- [Your task] Give all of the data again exactly as written, omitting every image.

***** Records provided

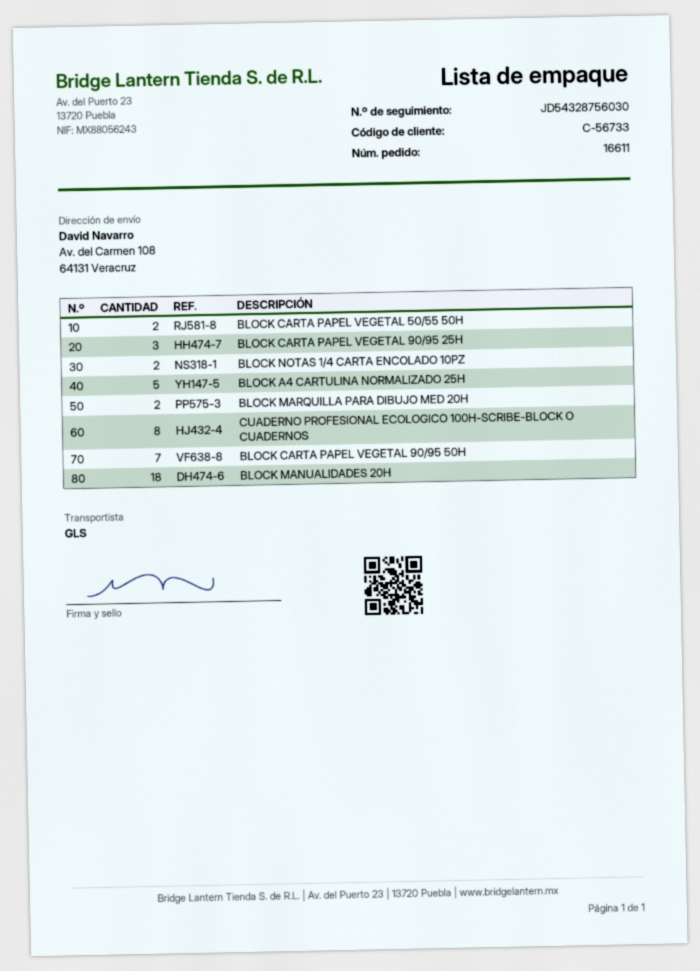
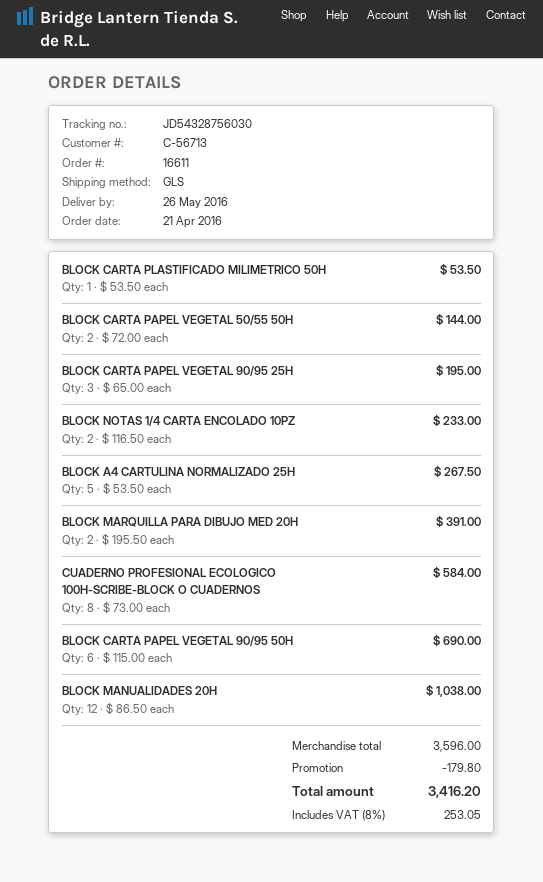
customer number: C-56733 -> C-56713
BLOCK CARTA PAPEL VEGETAL 90/95 50H: 7 -> 6
BLOCK MANUALIDADES 20H: 18 -> 12
BLOCK CARTA PLASTIFICADO MILIMETRICO 50H: none -> 1

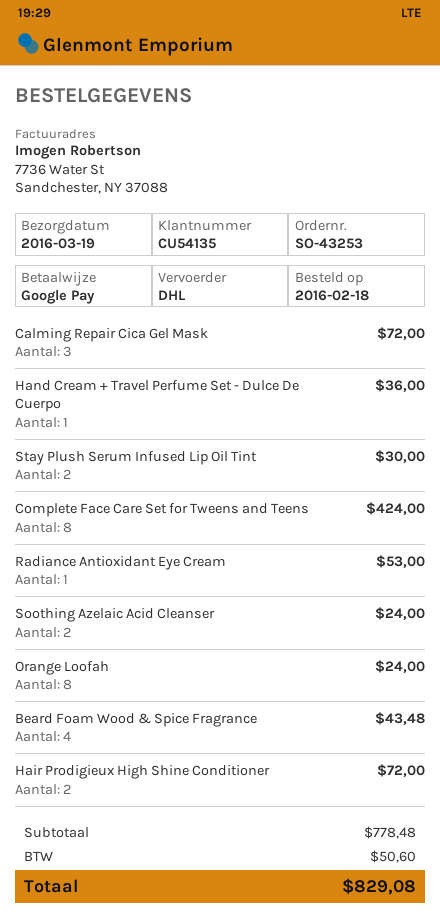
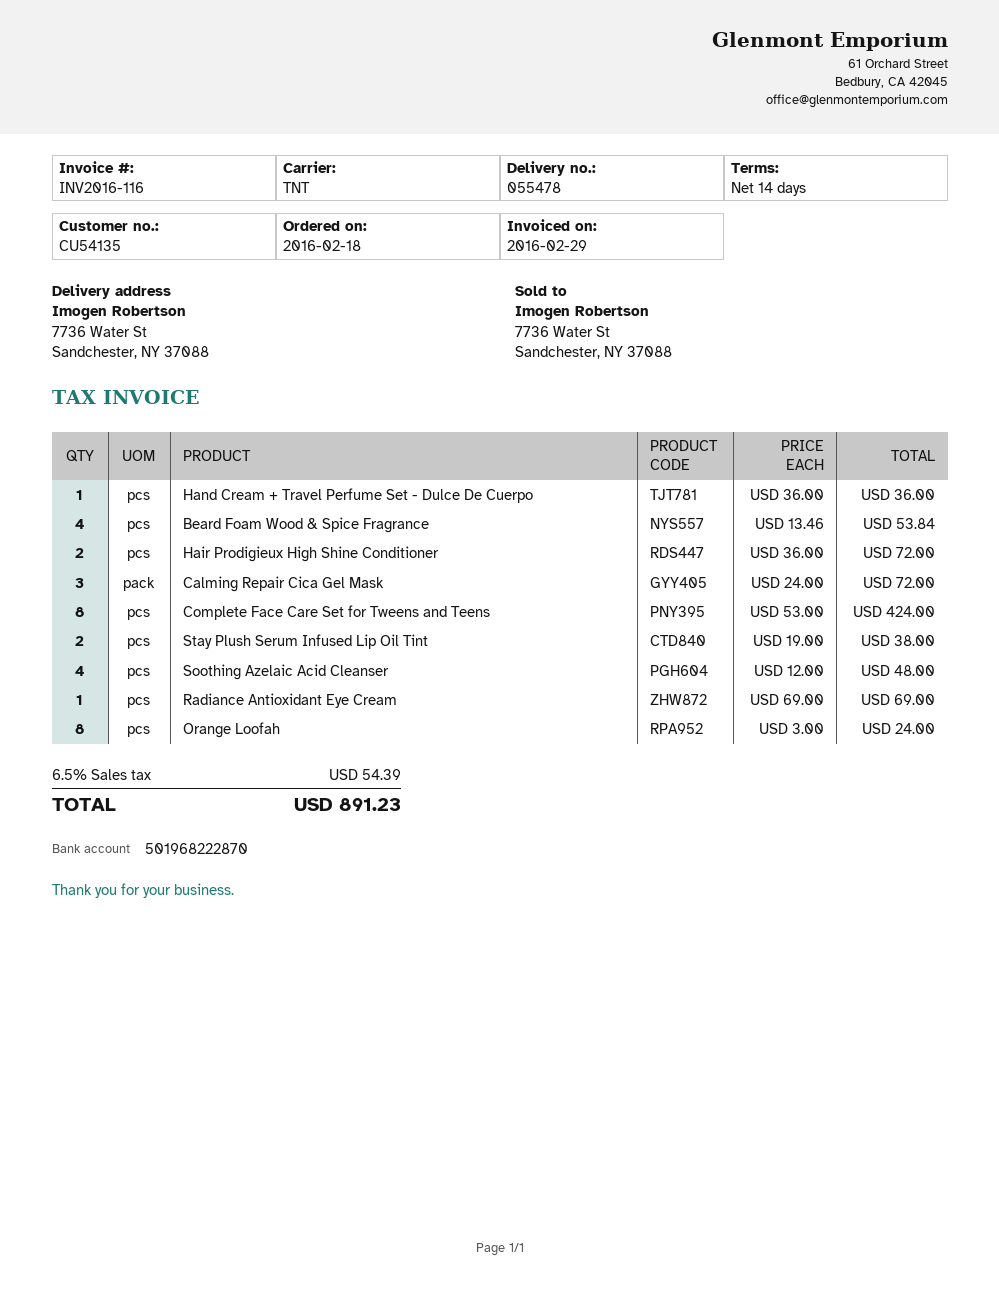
shipping method: DHL -> TNT
Stay Plush Serum Infused Lip Oil Tint: 2 for 30.00 -> 2 for 38.00
Radiance Antioxidant Eye Cream: 1 for 53.00 -> 1 for 69.00
Soothing Azelaic Acid Cleanser: 2 for 24.00 -> 4 for 48.00
Beard Foam Wood & Spice Fragrance: 4 for 43.48 -> 4 for 53.84
tax: 50.60 -> 54.39
total: 829.08 -> 891.23

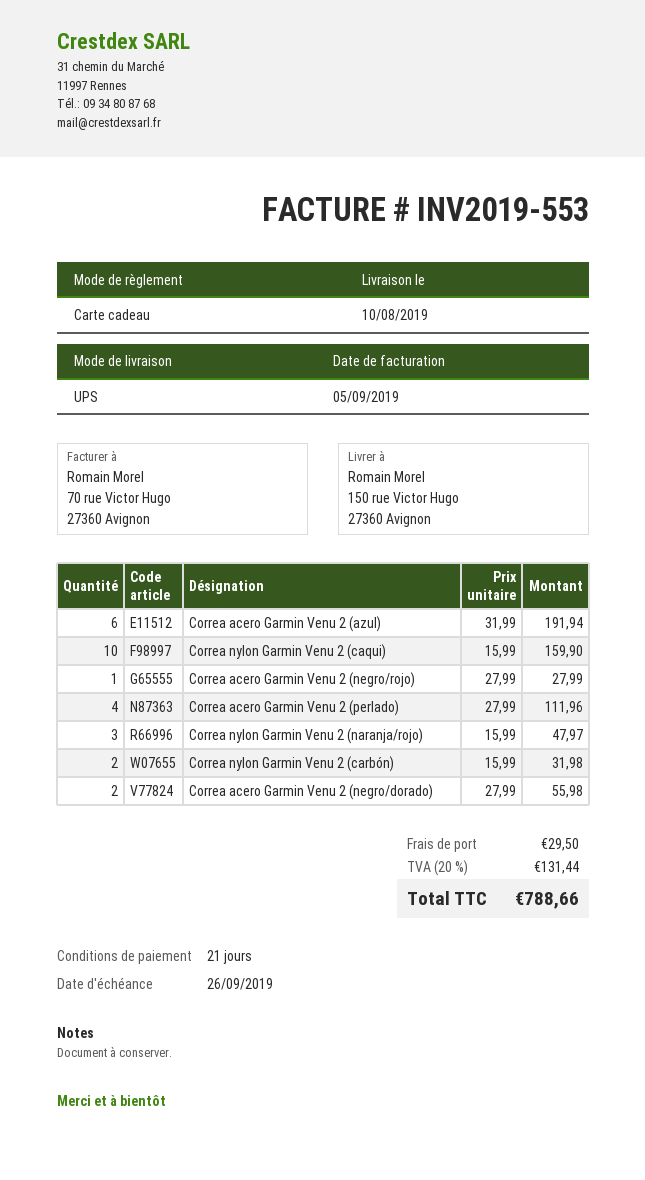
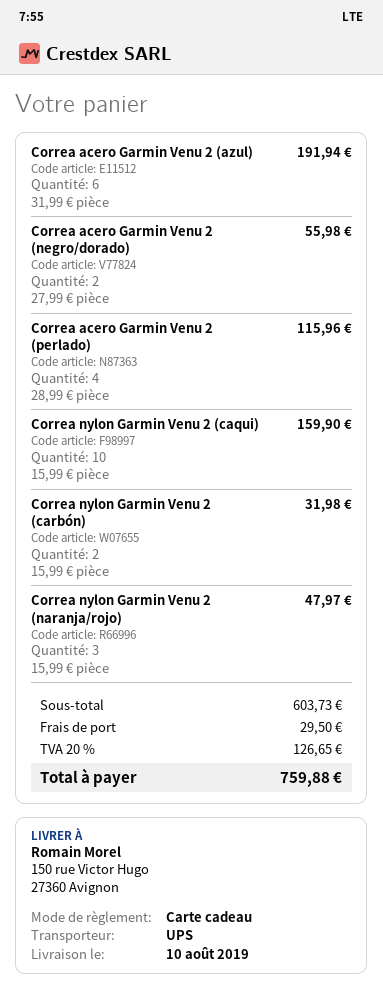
Correa acero Garmin Venu 2 (negro/rojo): 1 x 27.99 = 27.99 -> none
Correa acero Garmin Venu 2 (perlado): 4 x 27.99 = 111.96 -> 4 x 28.99 = 115.96
tax: 20% = 131.44 -> 20% = 126.65
total: 788.66 -> 759.88

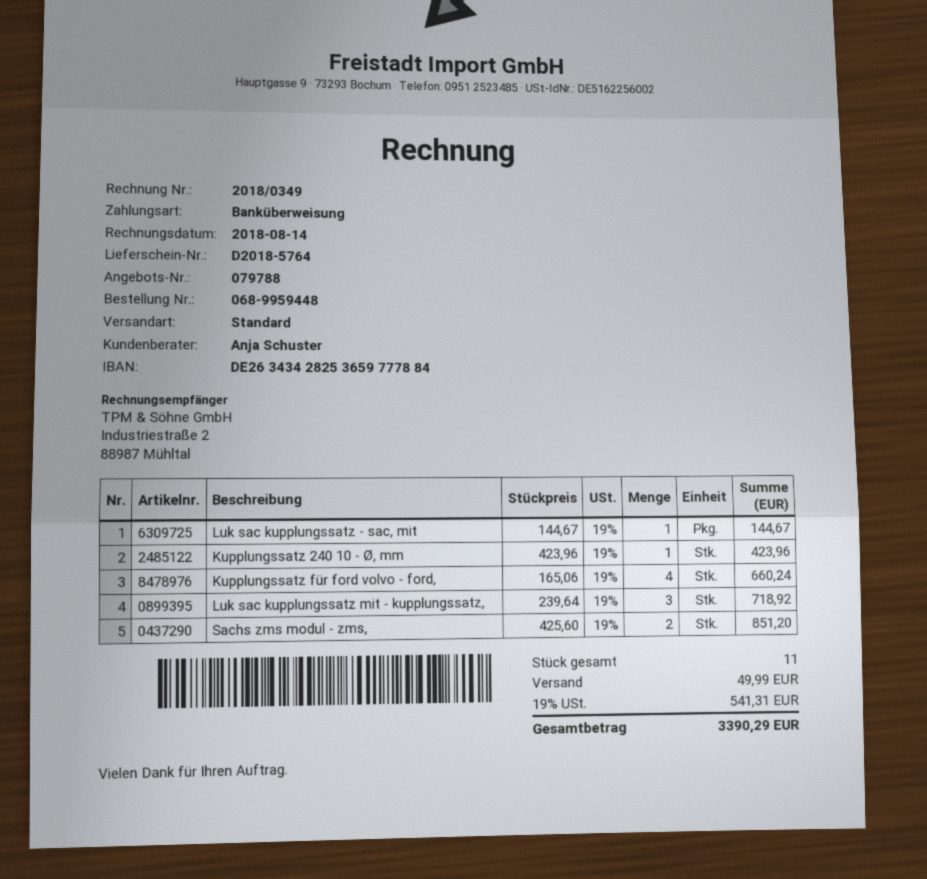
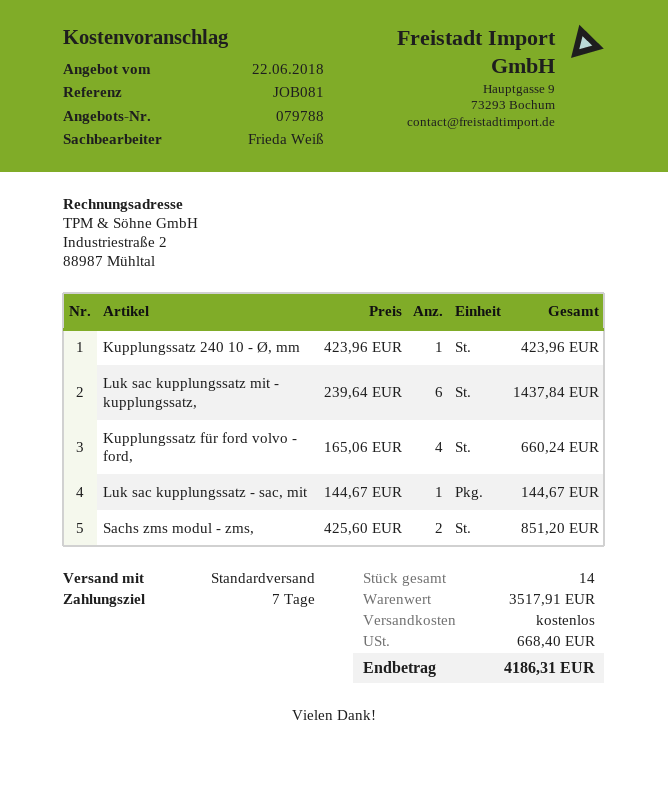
sales rep: Anja Schuster -> Frieda Weiß
Luk sac kupplungssatz mit - kupplungssatz,: 3 x 239.64 = 718.92 -> 6 x 239.64 = 1437.84
total quantity: 11 -> 14
shipping: 49.99 -> 0.00
tax: 541.31 -> 668.40
total: 3390.29 -> 4186.31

**********

- [Task response]
customer number: C-56733 -> C-56713
BLOCK CARTA PAPEL VEGETAL 90/95 50H: 7 -> 6
BLOCK MANUALIDADES 20H: 18 -> 12
BLOCK CARTA PLASTIFICADO MILIMETRICO 50H: none -> 1

shipping method: DHL -> TNT
Stay Plush Serum Infused Lip Oil Tint: 2 for 30.00 -> 2 for 38.00
Radiance Antioxidant Eye Cream: 1 for 53.00 -> 1 for 69.00
Soothing Azelaic Acid Cleanser: 2 for 24.00 -> 4 for 48.00
Beard Foam Wood & Spice Fragrance: 4 for 43.48 -> 4 for 53.84
tax: 50.60 -> 54.39
total: 829.08 -> 891.23

Correa acero Garmin Venu 2 (negro/rojo): 1 x 27.99 = 27.99 -> none
Correa acero Garmin Venu 2 (perlado): 4 x 27.99 = 111.96 -> 4 x 28.99 = 115.96
tax: 20% = 131.44 -> 20% = 126.65
total: 788.66 -> 759.88

sales rep: Anja Schuster -> Frieda Weiß
Luk sac kupplungssatz mit - kupplungssatz,: 3 x 239.64 = 718.92 -> 6 x 239.64 = 1437.84
total quantity: 11 -> 14
shipping: 49.99 -> 0.00
tax: 541.31 -> 668.40
total: 3390.29 -> 4186.31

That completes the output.